Swallow the tablet whole; do not crush, chew, or break it.,Avoid grapefruit juice while taking this medication.,Do not discontinue abruptly; taper under medical supervision.,Report symptoms of hypotension like dizziness or fainting.,Limit alcohol intake as it may worsen side effects.,Monitor for fluid retention (ankle swelling) and notify doctor if worsening.
Do not touch the dropper tip to any surface to avoid contamination.,Remove contact lenses before instillation and wait at least 15 minutes before reinserting.,Apply pressure to the inner corner of the eye (nasolacrimal occlusion) for 1 minute after instillation to reduce systemic absorption.,Do not use while wearing soft contact lenses, as the preservative may be absorbed.,Report any signs of corneal problems such as pain, redness, or vision changes immediately.,Use exactly as prescribed and do not share the medication with others.
No interactions on record
No interactions on record
Explore head-to-head clinical comparisons of other medications in the same therapeutic classes.
Common clinical questions about AFEDITAB CR vs ACULAR, answered by our medical review team.
AFEDITAB CR is a Calcium Channel Blocker that works by Nifedipine is a dihydropyridine calcium channel blocker that inhibits the influx of calcium ions through L-type channels in vascular smooth muscle and cardiac muscle, leading to vasodilation and reduced myocardial contractility.. ACULAR is a NSAID Ophthalmic that works by Nonsteroidal anti-inflammatory drug (NSAID) that inhibits cyclooxygenase (COX) enzymes, reducing prostaglandin synthesis, which decreases inflammation, pain, and fever.. They differ in pharmacokinetic profiles, FDA-approved indications, and side effect profiles.
Potency comparisons between AFEDITAB CR and ACULAR depend on the specific clinical indication. These are agents from distinct pharmacological classes and are not directly interchangeable by dose. A physician or clinical pharmacist should guide any therapeutic switching decisions.

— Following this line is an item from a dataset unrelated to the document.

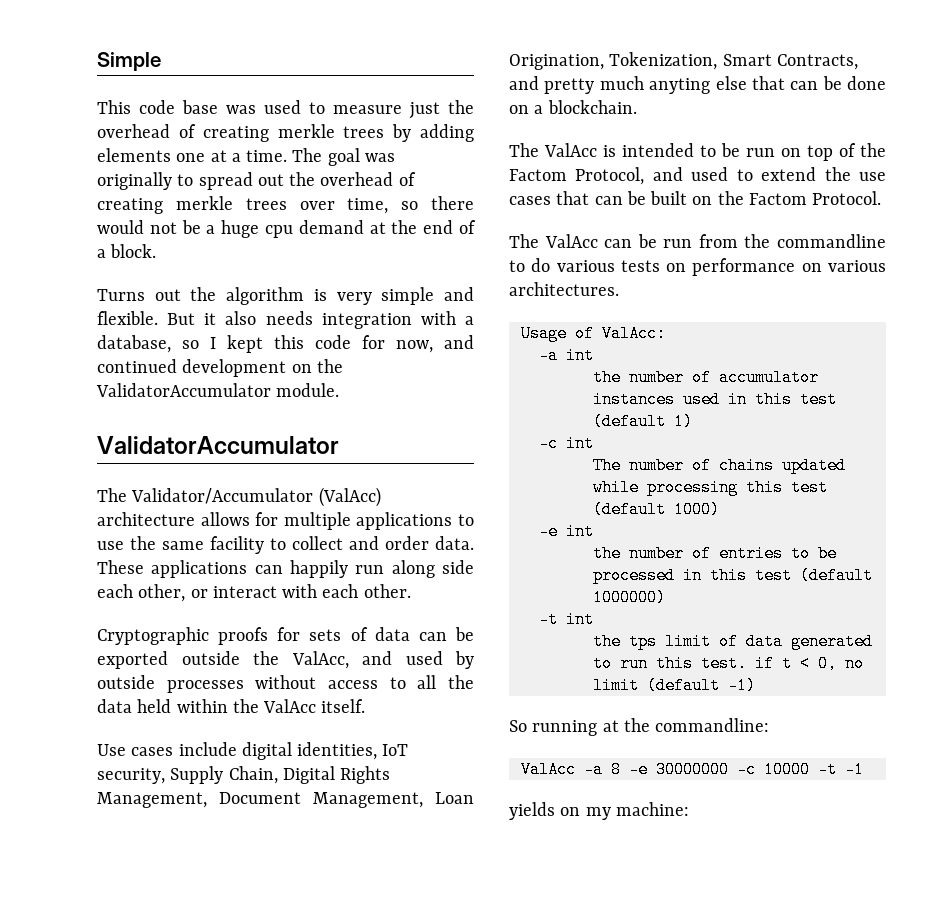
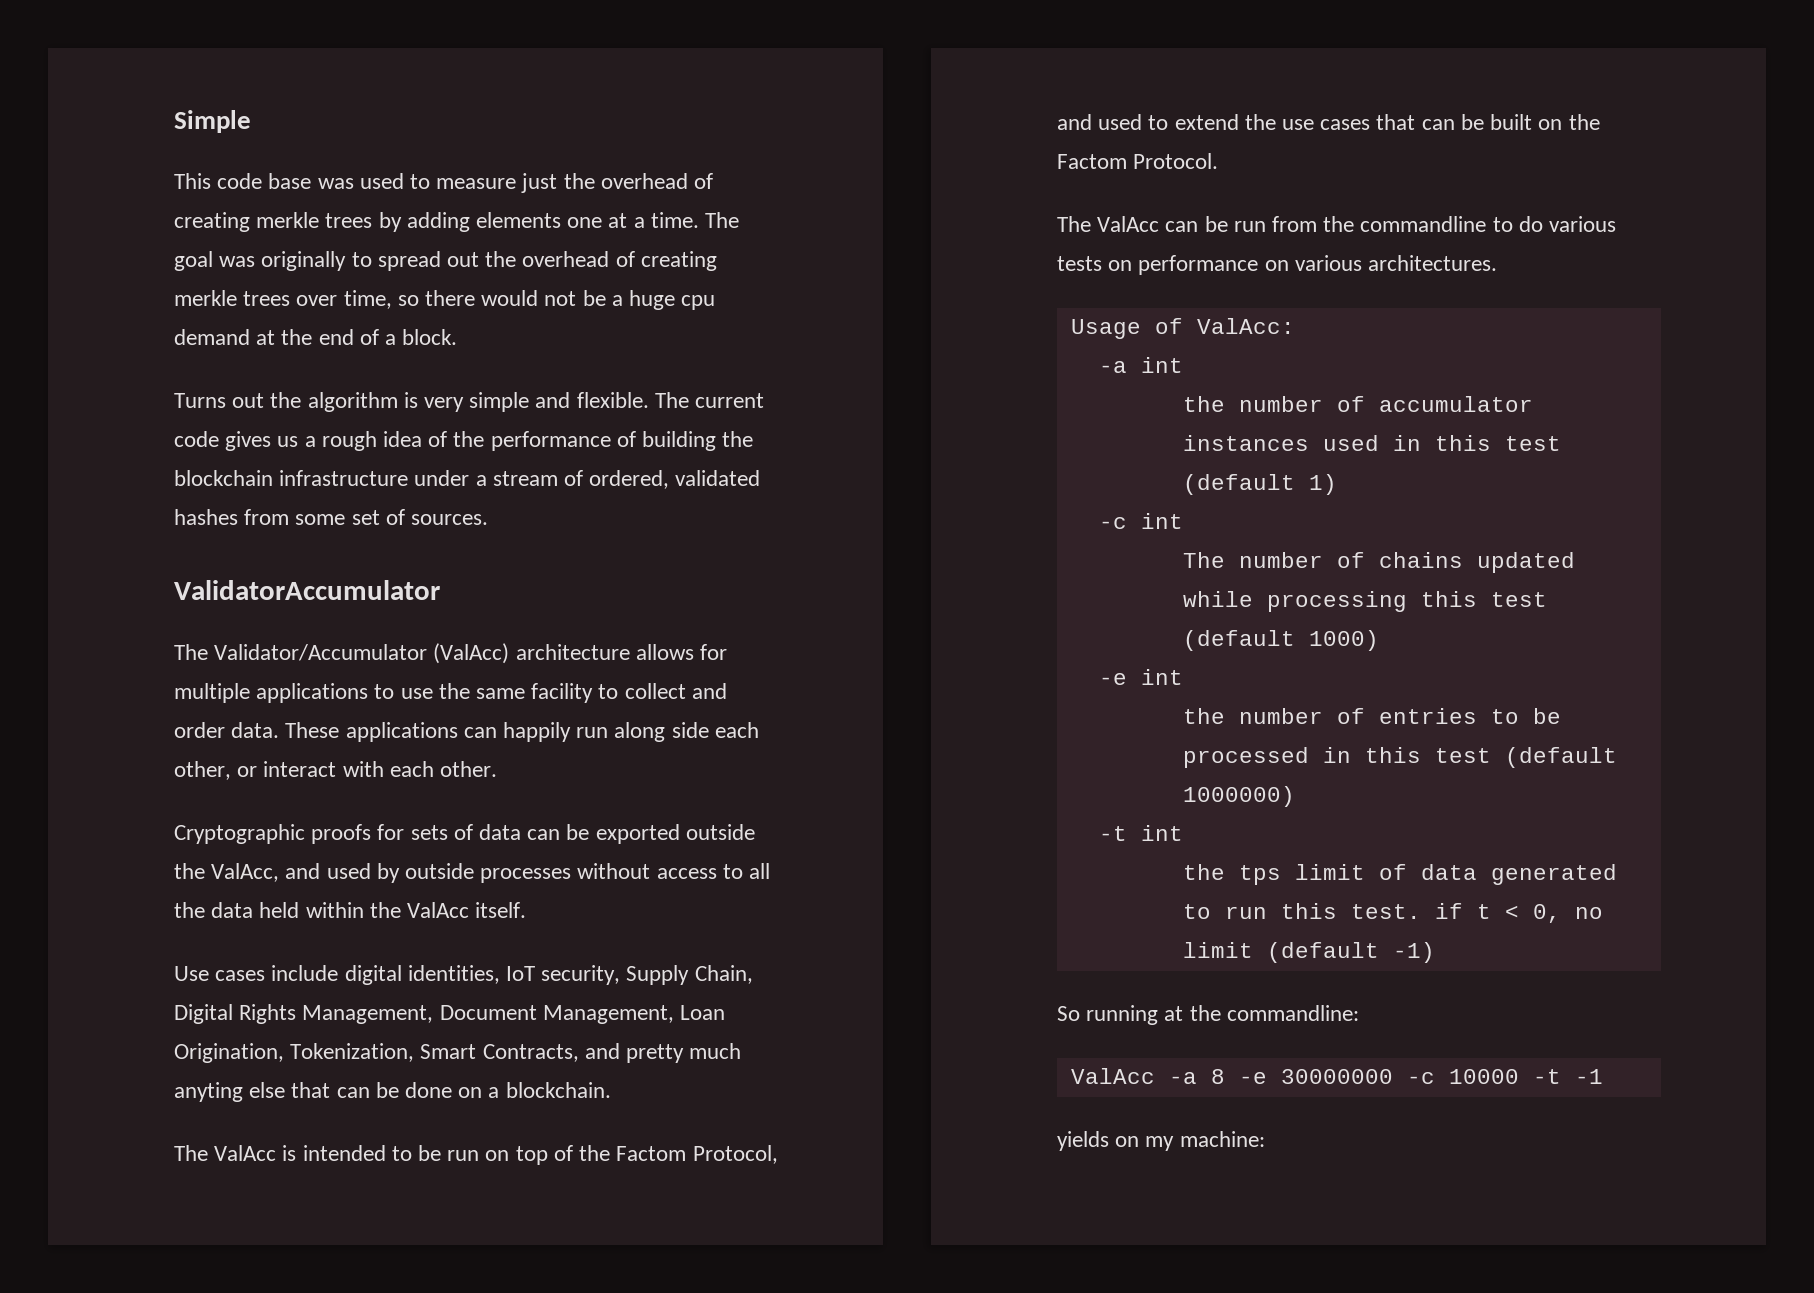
[167,311,474,329] [97,335,474,353] [97,359,343,377] [96,383,340,397] But it also needs integration with a database, so I kept this code for now, and continued development on the ValidatorAccumulator module. -> [654,392,765,408] [174,431,754,451] [174,470,761,489] [174,509,489,525] The current code gives us a rough idea of the performance of building the blockchain infrastructure under a stream of ordered, validated hashes from some set of sources.

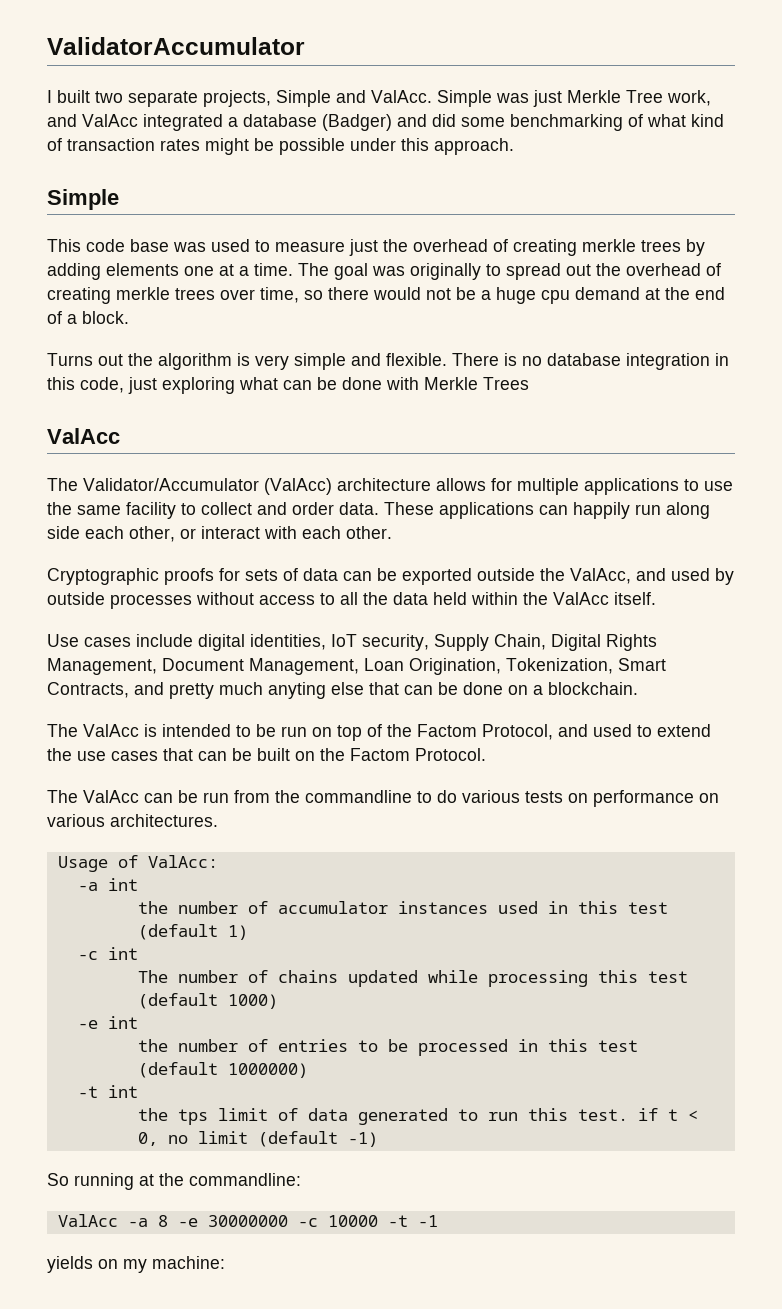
(174, 121) none -> [47,37,305,55] [47,90,711,107] [47,114,724,131] [47,138,514,155] ValidatorAccumulator // I built two separate projects, Simple and ValAcc. Simple was just Merkle Tree work, and ValAcc integrated a database (Badger) and did some benchmarking of what kind of transaction rates might be possible under this approach. //
[654,392,765,408] [174,431,754,451] [174,470,761,489] [174,509,489,525] [174,580,440,600] The current code gives us a rough idea of the performance of building the blockchain infrastructure under a stream of ordered, validated hashes from some set of sources. // ValidatorAccumulator -> [452,353,729,370] [47,377,529,394] [47,428,120,444] There is no database integration in this code, just exploring what can be done with Merkle Trees // ValAcc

The standard adult dose of AFEDITAB CR is: 30-60 mg orally once daily, extended-release; maximum 90 mg/day.. The standard adult dose of ACULAR is: One drop of 0.5% ophthalmic solution into the affected eye(s) four times daily.. Dosing should always be individualized based on indication, renal and hepatic function, age, and other patient factors.
No direct drug-drug interaction has been formally documented between AFEDITAB CR and ACULAR in current clinical databases. However, individual patient risk factors including other medications, organ function, and comorbidities should always be evaluated by a qualified healthcare provider.
The maternal-fetal safety profiles differ. AFEDITAB CR is classified as Category C. Teratogenic effects not established; first trimester: no data in humans, animal studies show no teratogenicity; second and third trimesters: risk of fetal hypoxia, intrauterine gro. ACULAR is classified as Category C. Pregnancy Category C. No adequate studies in pregnant women. Ketorolac tromethamine, like other NSAIDs, may cause premature closure of the ductus arteriosus and fetal renal impairm. Always consult a maternal-fetal medicine specialist before taking either drug during pregnancy or lactation.